■ What to produce ■
The answer should contain every record below, output exactly.

╭─ Given records

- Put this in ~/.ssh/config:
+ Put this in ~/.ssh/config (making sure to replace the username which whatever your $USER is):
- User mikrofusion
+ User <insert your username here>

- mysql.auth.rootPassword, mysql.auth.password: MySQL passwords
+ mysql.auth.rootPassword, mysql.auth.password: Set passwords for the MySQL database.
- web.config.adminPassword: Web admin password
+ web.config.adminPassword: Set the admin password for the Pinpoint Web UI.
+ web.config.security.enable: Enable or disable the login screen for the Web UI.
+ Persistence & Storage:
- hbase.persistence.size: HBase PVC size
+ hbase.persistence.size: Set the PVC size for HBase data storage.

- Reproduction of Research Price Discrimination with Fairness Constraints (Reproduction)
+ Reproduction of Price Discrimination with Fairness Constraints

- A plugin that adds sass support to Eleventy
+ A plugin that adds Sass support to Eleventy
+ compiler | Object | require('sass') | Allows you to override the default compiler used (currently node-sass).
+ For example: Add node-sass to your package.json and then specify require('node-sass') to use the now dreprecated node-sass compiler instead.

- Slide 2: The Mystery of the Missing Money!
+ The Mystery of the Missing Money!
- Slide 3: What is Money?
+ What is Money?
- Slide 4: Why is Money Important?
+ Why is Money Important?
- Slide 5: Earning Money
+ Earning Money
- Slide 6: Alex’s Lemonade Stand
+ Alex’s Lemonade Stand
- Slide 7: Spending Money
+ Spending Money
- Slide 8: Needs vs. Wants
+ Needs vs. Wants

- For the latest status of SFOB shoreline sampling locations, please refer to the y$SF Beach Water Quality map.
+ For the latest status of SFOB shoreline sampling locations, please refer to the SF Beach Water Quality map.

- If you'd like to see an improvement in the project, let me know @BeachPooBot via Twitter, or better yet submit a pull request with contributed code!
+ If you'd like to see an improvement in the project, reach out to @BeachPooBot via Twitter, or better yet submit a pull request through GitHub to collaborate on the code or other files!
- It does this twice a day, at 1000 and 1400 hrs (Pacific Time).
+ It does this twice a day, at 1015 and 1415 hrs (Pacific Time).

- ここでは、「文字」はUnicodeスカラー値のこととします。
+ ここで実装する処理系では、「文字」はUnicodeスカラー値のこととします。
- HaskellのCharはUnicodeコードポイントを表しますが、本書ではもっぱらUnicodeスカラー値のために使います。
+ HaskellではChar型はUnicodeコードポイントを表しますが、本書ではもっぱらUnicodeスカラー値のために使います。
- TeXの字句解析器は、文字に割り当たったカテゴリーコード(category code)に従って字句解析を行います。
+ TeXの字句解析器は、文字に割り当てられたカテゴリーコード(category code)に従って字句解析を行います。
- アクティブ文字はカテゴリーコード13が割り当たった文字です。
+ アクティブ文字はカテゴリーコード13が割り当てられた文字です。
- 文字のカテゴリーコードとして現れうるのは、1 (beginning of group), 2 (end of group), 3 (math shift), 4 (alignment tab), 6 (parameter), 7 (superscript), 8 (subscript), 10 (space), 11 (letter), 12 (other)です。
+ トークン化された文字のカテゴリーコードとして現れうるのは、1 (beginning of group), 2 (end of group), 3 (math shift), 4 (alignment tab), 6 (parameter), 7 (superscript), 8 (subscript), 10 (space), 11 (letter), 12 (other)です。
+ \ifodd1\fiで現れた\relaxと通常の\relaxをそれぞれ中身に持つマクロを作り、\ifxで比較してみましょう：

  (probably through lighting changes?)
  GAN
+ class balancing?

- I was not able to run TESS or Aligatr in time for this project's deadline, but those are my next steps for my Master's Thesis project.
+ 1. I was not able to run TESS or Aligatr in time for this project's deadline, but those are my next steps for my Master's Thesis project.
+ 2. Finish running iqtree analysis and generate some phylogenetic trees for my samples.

╰─

■ Exercise output ■
- Put this in ~/.ssh/config:
+ Put this in ~/.ssh/config (making sure to replace the username which whatever your $USER is):
- User mikrofusion
+ User <insert your username here>

- mysql.auth.rootPassword, mysql.auth.password: MySQL passwords
+ mysql.auth.rootPassword, mysql.auth.password: Set passwords for the MySQL database.
- web.config.adminPassword: Web admin password
+ web.config.adminPassword: Set the admin password for the Pinpoint Web UI.
+ web.config.security.enable: Enable or disable the login screen for the Web UI.
+ Persistence & Storage:
- hbase.persistence.size: HBase PVC size
+ hbase.persistence.size: Set the PVC size for HBase data storage.

- Reproduction of Research Price Discrimination with Fairness Constraints (Reproduction)
+ Reproduction of Price Discrimination with Fairness Constraints

- A plugin that adds sass support to Eleventy
+ A plugin that adds Sass support to Eleventy
+ compiler | Object | require('sass') | Allows you to override the default compiler used (currently node-sass).
+ For example: Add node-sass to your package.json and then specify require('node-sass') to use the now dreprecated node-sass compiler instead.

- Slide 2: The Mystery of the Missing Money!
+ The Mystery of the Missing Money!
- Slide 3: What is Money?
+ What is Money?
- Slide 4: Why is Money Important?
+ Why is Money Important?
- Slide 5: Earning Money
+ Earning Money
- Slide 6: Alex’s Lemonade Stand
+ Alex’s Lemonade Stand
- Slide 7: Spending Money
+ Spending Money
- Slide 8: Needs vs. Wants
+ Needs vs. Wants

- For the latest status of SFOB shoreline sampling locations, please refer to the y$SF Beach Water Quality map.
+ For the latest status of SFOB shoreline sampling locations, please refer to the SF Beach Water Quality map.

- If you'd like to see an improvement in the project, let me know @BeachPooBot via Twitter, or better yet submit a pull request with contributed code!
+ If you'd like to see an improvement in the project, reach out to @BeachPooBot via Twitter, or better yet submit a pull request through GitHub to collaborate on the code or other files!
- It does this twice a day, at 1000 and 1400 hrs (Pacific Time).
+ It does this twice a day, at 1015 and 1415 hrs (Pacific Time).

- ここでは、「文字」はUnicodeスカラー値のこととします。
+ ここで実装する処理系では、「文字」はUnicodeスカラー値のこととします。
- HaskellのCharはUnicodeコードポイントを表しますが、本書ではもっぱらUnicodeスカラー値のために使います。
+ HaskellではChar型はUnicodeコードポイントを表しますが、本書ではもっぱらUnicodeスカラー値のために使います。
- TeXの字句解析器は、文字に割り当たったカテゴリーコード(category code)に従って字句解析を行います。
+ TeXの字句解析器は、文字に割り当てられたカテゴリーコード(category code)に従って字句解析を行います。
- アクティブ文字はカテゴリーコード13が割り当たった文字です。
+ アクティブ文字はカテゴリーコード13が割り当てられた文字です。
- 文字のカテゴリーコードとして現れうるのは、1 (beginning of group), 2 (end of group), 3 (math shift), 4 (alignment tab), 6 (parameter), 7 (superscript), 8 (subscript), 10 (space), 11 (letter), 12 (other)です。
+ トークン化された文字のカテゴリーコードとして現れうるのは、1 (beginning of group), 2 (end of group), 3 (math shift), 4 (alignment tab), 6 (parameter), 7 (superscript), 8 (subscript), 10 (space), 11 (letter), 12 (other)です。
+ \ifodd1\fiで現れた\relaxと通常の\relaxをそれぞれ中身に持つマクロを作り、\ifxで比較してみましょう：

  (probably through lighting changes?)
  GAN
+ class balancing?

- I was not able to run TESS or Aligatr in time for this project's deadline, but those are my next steps for my Master's Thesis project.
+ 1. I was not able to run TESS or Aligatr in time for this project's deadline, but those are my next steps for my Master's Thesis project.
+ 2. Finish running iqtree analysis and generate some phylogenetic trees for my samples.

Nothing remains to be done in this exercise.